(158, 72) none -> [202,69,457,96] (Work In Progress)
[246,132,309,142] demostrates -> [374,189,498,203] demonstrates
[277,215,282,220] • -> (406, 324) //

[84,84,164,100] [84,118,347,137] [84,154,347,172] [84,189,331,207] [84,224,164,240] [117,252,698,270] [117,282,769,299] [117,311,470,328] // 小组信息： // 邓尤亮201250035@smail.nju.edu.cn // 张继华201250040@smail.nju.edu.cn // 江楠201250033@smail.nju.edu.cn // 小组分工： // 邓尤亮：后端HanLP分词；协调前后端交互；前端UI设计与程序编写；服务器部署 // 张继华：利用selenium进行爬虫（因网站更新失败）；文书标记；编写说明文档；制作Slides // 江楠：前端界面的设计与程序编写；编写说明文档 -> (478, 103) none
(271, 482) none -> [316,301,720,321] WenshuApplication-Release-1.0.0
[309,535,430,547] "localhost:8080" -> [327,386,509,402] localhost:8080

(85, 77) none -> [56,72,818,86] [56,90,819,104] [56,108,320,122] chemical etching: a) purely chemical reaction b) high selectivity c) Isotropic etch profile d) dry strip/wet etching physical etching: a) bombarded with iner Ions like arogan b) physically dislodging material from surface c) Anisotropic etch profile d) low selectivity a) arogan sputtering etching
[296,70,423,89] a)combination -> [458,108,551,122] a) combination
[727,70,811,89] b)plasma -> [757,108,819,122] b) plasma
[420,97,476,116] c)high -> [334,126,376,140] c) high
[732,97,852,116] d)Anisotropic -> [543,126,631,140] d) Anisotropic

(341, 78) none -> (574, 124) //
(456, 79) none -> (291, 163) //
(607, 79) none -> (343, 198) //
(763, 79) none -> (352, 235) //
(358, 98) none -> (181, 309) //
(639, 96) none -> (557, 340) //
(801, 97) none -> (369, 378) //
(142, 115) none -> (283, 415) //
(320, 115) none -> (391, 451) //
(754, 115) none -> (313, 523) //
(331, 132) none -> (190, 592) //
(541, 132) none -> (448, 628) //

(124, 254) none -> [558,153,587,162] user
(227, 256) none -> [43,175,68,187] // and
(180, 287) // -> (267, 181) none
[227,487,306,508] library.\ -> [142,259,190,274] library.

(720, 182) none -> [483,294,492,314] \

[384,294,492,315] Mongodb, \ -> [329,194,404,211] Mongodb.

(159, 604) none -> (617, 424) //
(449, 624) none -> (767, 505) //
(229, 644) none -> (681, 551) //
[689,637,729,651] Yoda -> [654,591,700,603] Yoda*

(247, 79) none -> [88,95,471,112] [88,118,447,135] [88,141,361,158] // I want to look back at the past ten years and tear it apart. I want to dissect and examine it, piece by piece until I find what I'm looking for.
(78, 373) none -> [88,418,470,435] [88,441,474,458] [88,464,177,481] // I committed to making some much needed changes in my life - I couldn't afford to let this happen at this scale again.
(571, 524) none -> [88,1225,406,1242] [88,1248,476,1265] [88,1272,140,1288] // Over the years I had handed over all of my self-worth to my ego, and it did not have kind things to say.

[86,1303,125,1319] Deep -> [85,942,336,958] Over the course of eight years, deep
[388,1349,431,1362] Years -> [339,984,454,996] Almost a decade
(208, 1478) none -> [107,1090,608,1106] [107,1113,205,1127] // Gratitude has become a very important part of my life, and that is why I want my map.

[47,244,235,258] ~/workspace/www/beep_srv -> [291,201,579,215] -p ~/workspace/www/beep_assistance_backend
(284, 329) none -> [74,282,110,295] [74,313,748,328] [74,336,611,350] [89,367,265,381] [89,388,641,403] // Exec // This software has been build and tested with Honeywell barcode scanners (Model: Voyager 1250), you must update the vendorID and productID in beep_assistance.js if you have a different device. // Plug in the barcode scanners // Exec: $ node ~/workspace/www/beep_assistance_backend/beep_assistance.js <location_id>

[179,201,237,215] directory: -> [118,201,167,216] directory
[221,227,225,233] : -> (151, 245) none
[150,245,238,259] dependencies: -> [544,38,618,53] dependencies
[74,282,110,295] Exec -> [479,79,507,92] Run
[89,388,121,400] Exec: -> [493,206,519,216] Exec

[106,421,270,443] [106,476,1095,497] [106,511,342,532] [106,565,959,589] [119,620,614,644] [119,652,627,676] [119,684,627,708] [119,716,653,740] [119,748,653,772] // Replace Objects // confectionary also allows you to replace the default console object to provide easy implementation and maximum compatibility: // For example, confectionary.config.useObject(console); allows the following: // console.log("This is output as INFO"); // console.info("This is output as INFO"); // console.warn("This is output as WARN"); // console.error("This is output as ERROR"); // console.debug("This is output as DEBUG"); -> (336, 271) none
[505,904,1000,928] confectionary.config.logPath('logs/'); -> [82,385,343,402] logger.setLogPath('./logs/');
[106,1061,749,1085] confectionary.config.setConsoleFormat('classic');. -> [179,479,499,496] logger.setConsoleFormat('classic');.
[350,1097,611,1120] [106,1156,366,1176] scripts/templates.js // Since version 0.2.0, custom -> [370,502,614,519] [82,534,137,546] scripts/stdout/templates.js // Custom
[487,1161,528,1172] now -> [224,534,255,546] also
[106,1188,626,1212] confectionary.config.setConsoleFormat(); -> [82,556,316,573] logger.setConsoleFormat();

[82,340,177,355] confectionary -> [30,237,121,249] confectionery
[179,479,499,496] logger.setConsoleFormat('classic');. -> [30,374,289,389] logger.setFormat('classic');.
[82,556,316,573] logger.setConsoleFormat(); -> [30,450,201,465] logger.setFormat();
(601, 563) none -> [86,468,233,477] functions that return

========

WHAT TO PRODUCE:
All lines in the listing above from the line containing "(456, 79) none -> (291, 163) //" to the line containing "[47,244,235,258] ~/workspace/www/beep_srv ->", inclusive, should be retyped exactly; no other lines should appear.

ANSWER FOR THE TASK:
(456, 79) none -> (291, 163) //
(607, 79) none -> (343, 198) //
(763, 79) none -> (352, 235) //
(358, 98) none -> (181, 309) //
(639, 96) none -> (557, 340) //
(801, 97) none -> (369, 378) //
(142, 115) none -> (283, 415) //
(320, 115) none -> (391, 451) //
(754, 115) none -> (313, 523) //
(331, 132) none -> (190, 592) //
(541, 132) none -> (448, 628) //

(124, 254) none -> [558,153,587,162] user
(227, 256) none -> [43,175,68,187] // and
(180, 287) // -> (267, 181) none
[227,487,306,508] library.\ -> [142,259,190,274] library.

(720, 182) none -> [483,294,492,314] \

[384,294,492,315] Mongodb, \ -> [329,194,404,211] Mongodb.

(159, 604) none -> (617, 424) //
(449, 624) none -> (767, 505) //
(229, 644) none -> (681, 551) //
[689,637,729,651] Yoda -> [654,591,700,603] Yoda*

(247, 79) none -> [88,95,471,112] [88,118,447,135] [88,141,361,158] // I want to look back at the past ten years and tear it apart. I want to dissect and examine it, piece by piece until I find what I'm looking for.
(78, 373) none -> [88,418,470,435] [88,441,474,458] [88,464,177,481] // I committed to making some much needed changes in my life - I couldn't afford to let this happen at this scale again.
(571, 524) none -> [88,1225,406,1242] [88,1248,476,1265] [88,1272,140,1288] // Over the years I had handed over all of my self-worth to my ego, and it did not have kind things to say.

[86,1303,125,1319] Deep -> [85,942,336,958] Over the course of eight years, deep
[388,1349,431,1362] Years -> [339,984,454,996] Almost a decade
(208, 1478) none -> [107,1090,608,1106] [107,1113,205,1127] // Gratitude has become a very important part of my life, and that is why I want my map.

[47,244,235,258] ~/workspace/www/beep_srv -> [291,201,579,215] -p ~/workspace/www/beep_assistance_backend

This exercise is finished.